Requiem pour un amour insane

•24/04/2009 • Laisser un commentaire

« Mieux vaut avoir des remords que des regrets. » C’est ce que l’on dit le plus souvent à ceux qui, craignant mal faire, ne peuvent se résoudre à agir d’aucune façon. Et il est vrai que ne rien décider, c’est aussi une décision, que cela entraîne aussi des conséquences et que celles-ci peuvent se révéler aussi fâcheuses que les suites d’un acte proprement dit. Et voilà alors les regrets, le chagrin de ne pas avoir osé, alors qu’il aurait peut-être fallu au moins essayer.

À force d’être lâche et insatisfait d’avoir laissé couler tant d’occasions de peur de (se) faire du mal, on se dit alors qu’il faut peut-être se secouer, prendre son courage à deux mains et être prêt à courir des risques pour les choses que l’on veut de tout son cœur, quitte à s’en briser les os. Il faut mettre les pieds dans l’eau et alors on y va, et puis on fait tout de travers et l’on va jusqu’à ficher une amitié en l’air, et au moins maintenant on sait à quoi s’en tenir, mais on aurait tant aimé s’en tenir à autre chose, et puis, finalement, est-ce qu’on a vraiment bien fait?
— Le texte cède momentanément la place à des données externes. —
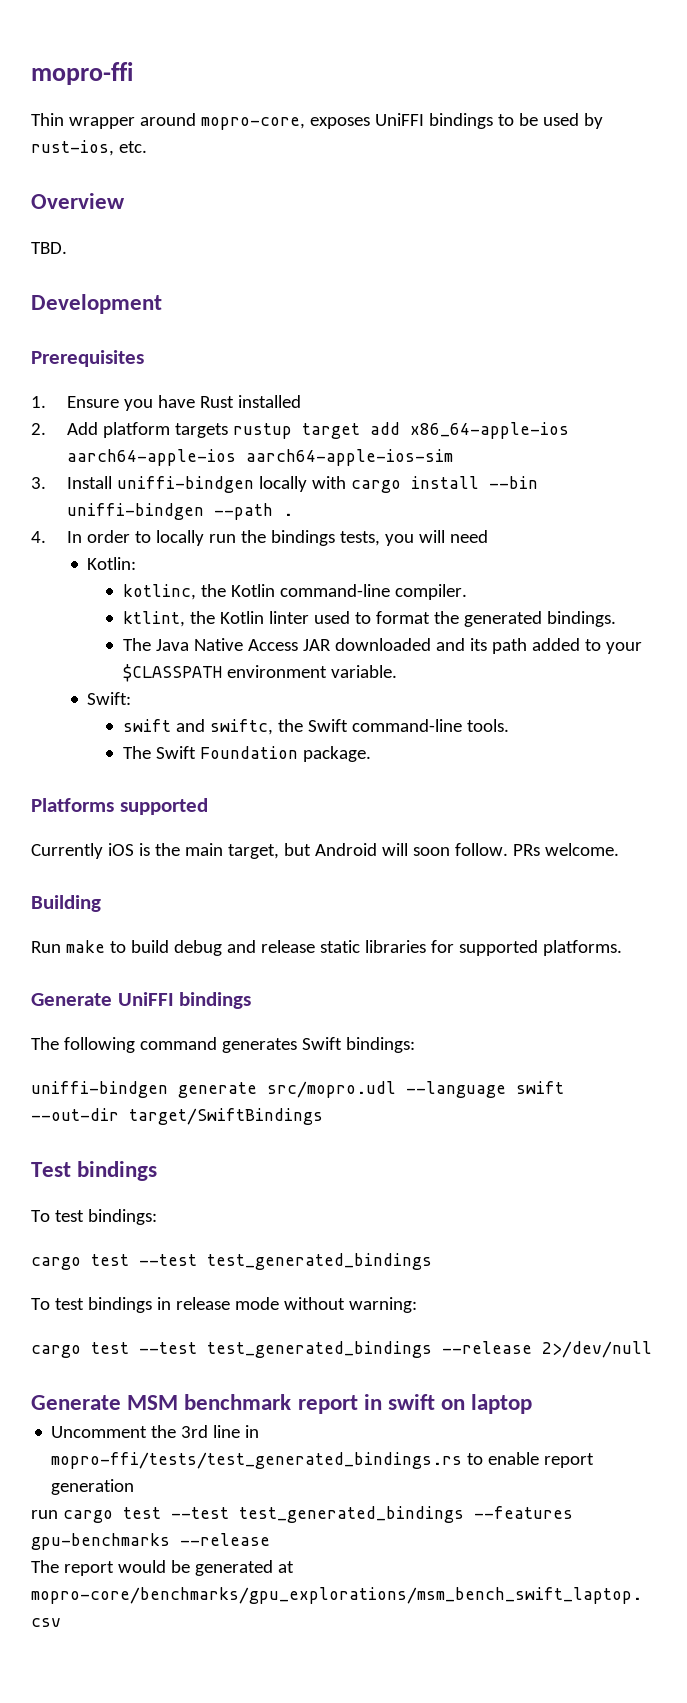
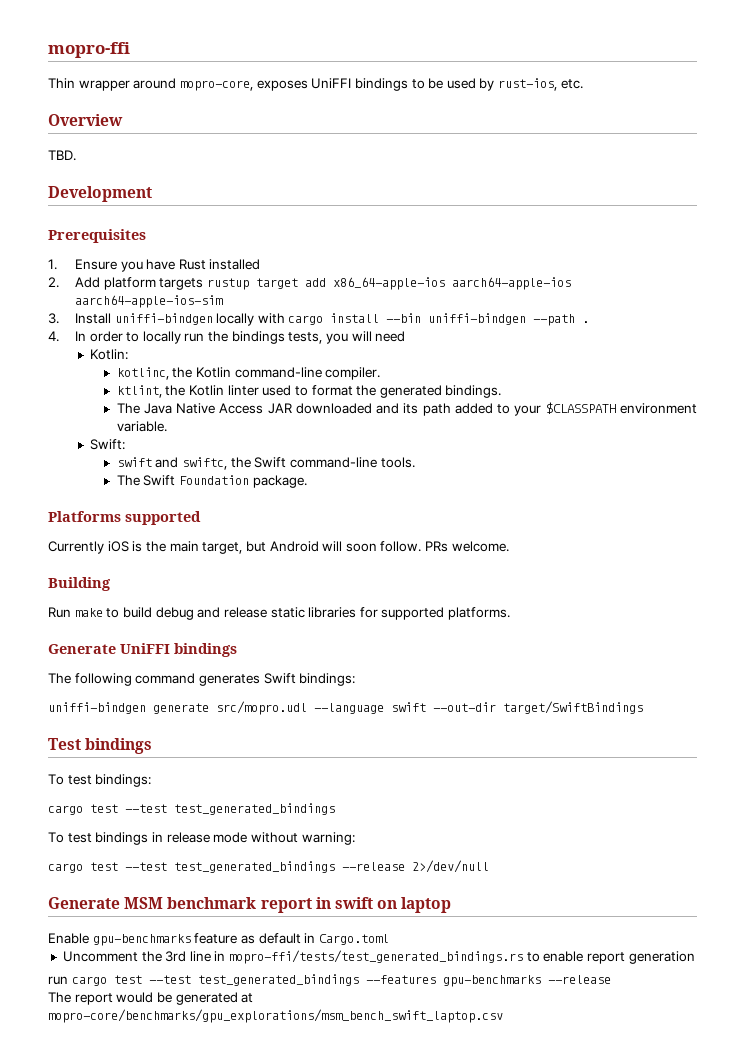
+ Enable gpu-benchmarks feature as default in Cargo.toml

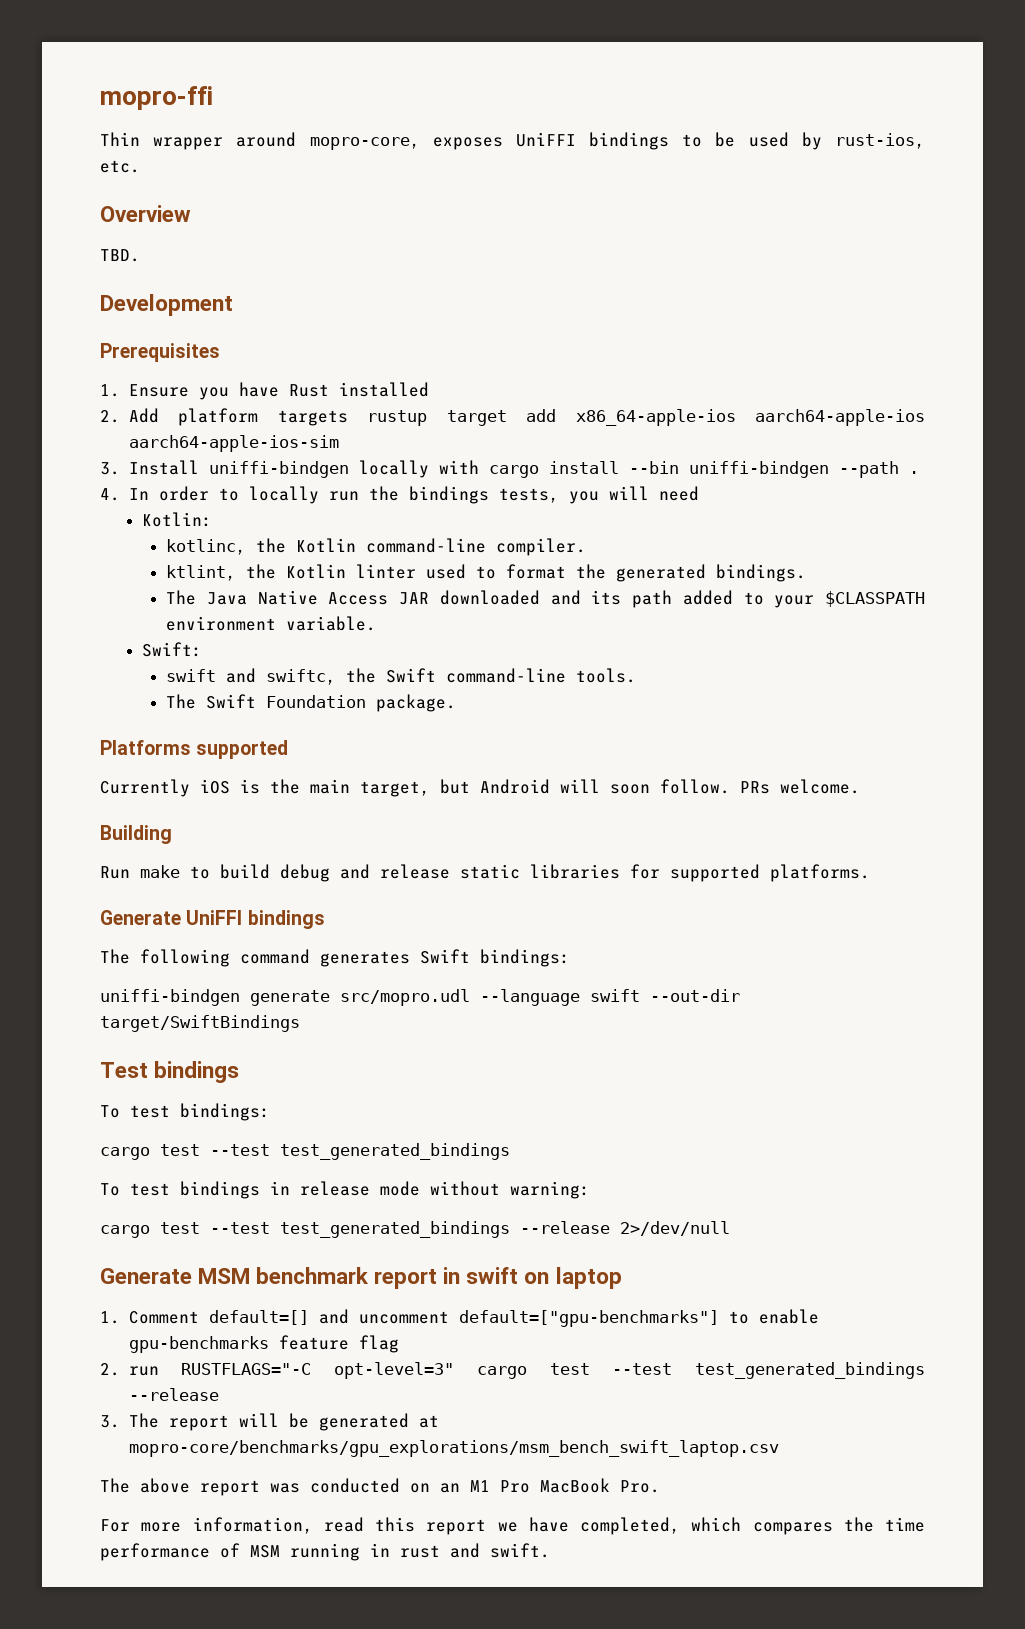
- Enable gpu-benchmarks feature as default in Cargo.toml
- Uncomment the 3rd line in mopro-ffi/tests/test_generated_bindings.rs to enable report generation
- run cargo test --test test_generated_bindings --features gpu-benchmarks --release
+ 1. Comment default=[] and uncomment default=["gpu-benchmarks"] to enable gpu-benchmarks feature flag
+ 2. run RUSTFLAGS="-C opt-level=3" cargo test --test test_generated_bindings --release
- The report would be generated at mopro-core/benchmarks/gpu_explorations/msm_bench_swift_laptop.csv
+ 3. The report will be generated at mopro-core/benchmarks/gpu_explorations/msm_bench_swift_laptop.csv
+ The above report was conducted on an M1 Pro MacBook Pro.
+ For more information, read this report we have completed, which compares the time performance of MSM running in rust and swift.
Et voilà la frustration et les remords, cette sensation de ne pas avoir été à la hauteur et d’avoir commis peut-être rien qu’une petite faute, mais toujours irréparable, puisqu’une fois que la pierre est lancée, comment revenir en arrière?

Les remords et les regrets, finalement, lesquelles font le moins souffrir? Moi qui ai fini par collectionner les deux, je ne saurais pas répondre à cette question. Dans les deux cas, me pencher sur les échecs de mon passé et de mon présent, cogiter sur ce que j’aurai voulu, mais n’ai su conquérir, garder ou protéger, me donne le mal au cœur et des migraines, ainsi qu’une étrange envie d’être toujours soûl.

Au bout du compte, mieux vaudrait avoir un but et ne garder des échecs du passé que les leçons que l’on aura su tant bien que mal en tirer. Sauf que là, j’ai le cœur qui saigne, je regarde ma vie et je la vois partir en vrille et j’ai un mal fou à sortir de cette impasse et à me projeter enfin dans un avenir quelconque.

Il faudra s’accrocher, pourtant. Car, comme je l’écrivais dans une dédicace à ma petite Baki – que j’aime encore plus que tout, malgré le mal que je nous ai fait, et que je viens de perdre peut-être à jamais, car finalement nous ne sommes que deux gamins, ayant grandi vite mais mal – on n’aura jamais fini de lutter, mais il y a toujours, ou presque, un nouveau début qui nous attend.

Grandir vite, grandir mal

•26/03/2009 • 2 commentaires

Quand j’étais petit et je travaillais avec mes parents à la ferme, l’été j’allais souvent cueillir les tomates. Les plantes poussaient dans des serres, début juillet elles avaient déjà bâti une véritable barrière d’ombre et il fallait se battre pour avancer entre les lignes, de grosses corbeilles à la main, où l’on vidait les fruits.

Les lignes extérieures en revanche étaient exposées au soleil. Il fallait faire très attention, car les fruits y prenaient très vite un teint doré et l’on aurait pu facilement croire qu’ils étaient déjà presque mûrs, donc prêts pour être cueillis. Ce n’est qu’après les avoir détachés de la plante que l’on s’apercevait qu’il aurait mieux valu attendre.

J’en ai connus, des gens comme ces tomates. Ils mûrissent vite, mais mal. Ils ont connu des rudesses, ils ont brûlé au soleil, mais derrière leur écorce trahissant une maturité précoce, ils cachent des côtés fragiles et presque enfantins, qu’ils auront toujours du mal à ménager.
J’en ai connus. Et bien souvent, je me sens l’un d’eux.